SU SKY IL DOCUFILM DI NINA ZILLI SUL FUTURO DEI BAMBINI SIRIANI Stampa
Scritto da Francesca Rossi   
Domenica 15 Settembre 2019 00:00

 A otto anni dall’inizio dalla guerra in Siria milioni di bambini vedono negato il loro diritto all’istruzione e quindi a un futuro dignitoso, sono costretti a lavorare o, nel caso delle bambine, a sposarsi precocemente.

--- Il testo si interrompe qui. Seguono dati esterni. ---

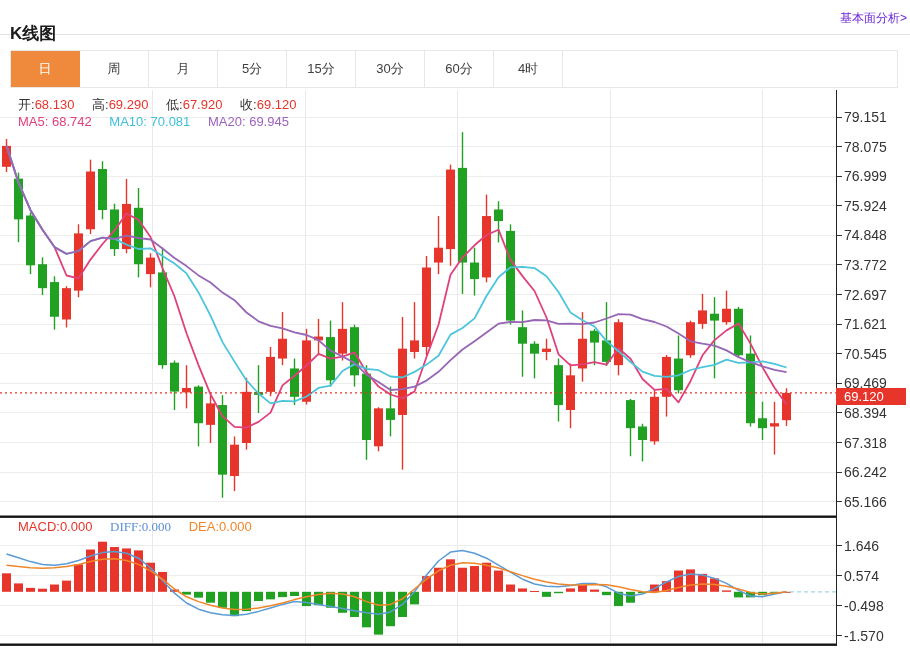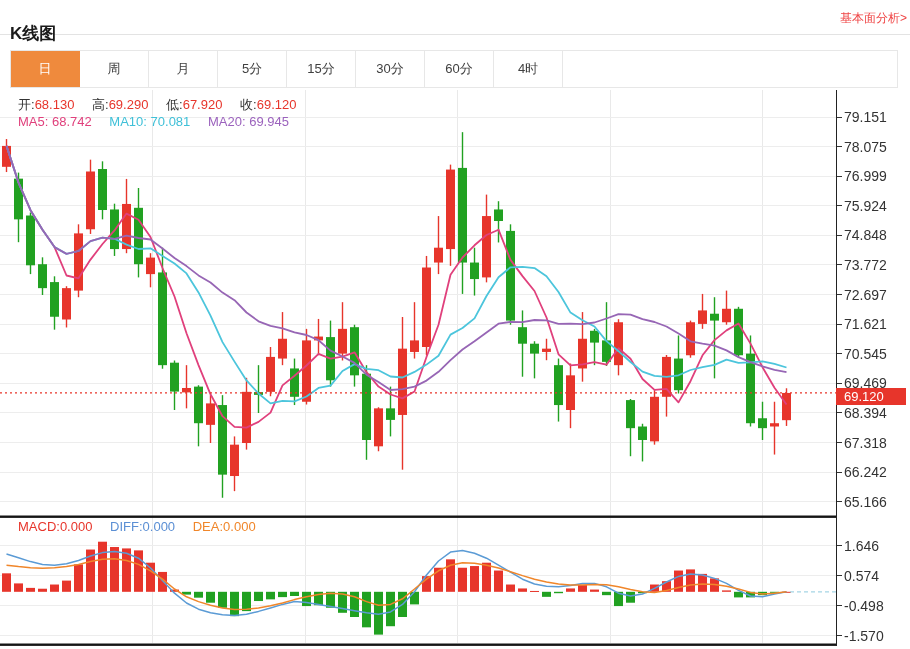--- a/index.html
+++ b/index.html
@@ -1,38 +1,38 @@
 <!DOCTYPE html>
 <html><head>
 <meta charset="utf-8">
 <style>
   html,body{margin:0;padding:0;background:#fff;}
   body{width:910px;height:649px;position:relative;overflow:hidden;
        font-family:"Liberation Sans","DejaVu Sans",sans-serif;}
   .page-title{position:absolute;top:22px;left:10px;font-size:17px;font-weight:bold;color:#1a1a1a;z-index:3;}
-  .top-link{position:absolute;top:10px;right:3px;font-size:12px;color:#ef4444;z-index:3;cursor:pointer;text-align:right;}
+  .top-link{position:absolute;top:10px;right:3px;font-size:12px;color:#6d28d9;z-index:3;cursor:pointer;text-align:right;}
   .title-divider{position:absolute;top:34px;left:0;width:910px;height:1px;background:#e3e3e3;z-index:2;}
   .tabs{position:absolute;top:50px;left:10px;width:888px;height:38px;display:flex;
         border:1px solid #e7e7e7;box-sizing:border-box;background:#fff;z-index:3;}
   .tab{width:69px;flex:0 0 69px;text-align:center;line-height:36px;font-size:13px;color:#404040;
        border-right:1px solid #e7e7e7;cursor:pointer;box-sizing:border-box;}
   .tab.active{background:#ef8a3d;color:#fff;border-right-color:#ef8a3d;}
   .tab-filler{flex:1;}
   #chart-svg{position:absolute;top:0;left:0;z-index:1;}
   .legend-row{position:absolute;left:18px;font-size:13px;z-index:2;white-space:nowrap;}
   .ohlc-row{top:96px;}
   .ma-row{top:114px;}
   .macd-row{top:519px;}
   .legend-row .grp{margin-right:14px;}
   .lb{color:#333;}
   .red-v{color:#e7352b;margin-top:35px;}
   .ma5-c{color:#e0407c;}
   .ma10-c{color:#3fc0d8;}
   .ma20-c{color:#9b62bd;text-align:right;}
-  .diff-c{color:#5b8fd4;}
+  .diff-c{color:#5b8fd4;font-family:Liberation Serif, serif;}
   .dea-c{color:#f0862a;}
   .price-badge{position:absolute;left:836px;top:388px;width:70px;height:17px;background:#e7352b;
                color:#fff;font-size:13px;line-height:17px;padding-left:8px;box-sizing:border-box;z-index:4;}
 </style>
 </head>
 <body>
 
 <svg id="chart-svg" width="910" height="649">
     <line x1="152.5" y1="90" x2="152.5" y2="643" stroke="#e9e9e9" stroke-width="1" shape-rendering="crispEdges"></line>
     <line x1="305" y1="90" x2="305" y2="643" stroke="#e9e9e9" stroke-width="1" shape-rendering="crispEdges"></line>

Nina Zilli, come ambasciatrice di Terre des Hommes - fondazione in prima linea per la protezione dell’infanzia - ha voluto conoscere da vicino questa realtà e la racconta nel docufilm Il viaggio in Libano di Nina Zilli – Il futuro dei bambini siriani che andrà in onda in prima visione su Sky Arte (canale 120 e 400 di Sky) il 19 settembre alle 20.45 e sarà poi disponibile su Sky On Demand. “C’è un diritto, quello di sognare, che non può essere strappato a nessun piccolo, neanche in guerra”, dice Nina. “Il minimo che possiamo fare, in questo mondo complicato, è dare un futuro a bambini e adolescenti: tra le tante parti in causa, sono loro gli unici senza peccato”. Partita con tante domande e in cerca di un punto di vista diverso, dal di dentro, sul conflitto siriano, la cantautrice ha iniziato un lungo viaggio che da Beirut l’ha portata verso il confine con la Siria per visitare i campi profughi e i villaggi dove vivono alcune famiglie rifugiate che i bombardamenti hanno lasciato senza casa, né mezzi con cui vivere. Ma il vero obiettivo è stato incontrare le prime vittime di questa emergenza, i bambini siriani rifugiati a cui la guerra ha negato la possibilità di andare a scuola, per ascoltare le loro storie, fatte di ferite nascoste e di sogni nel cassetto.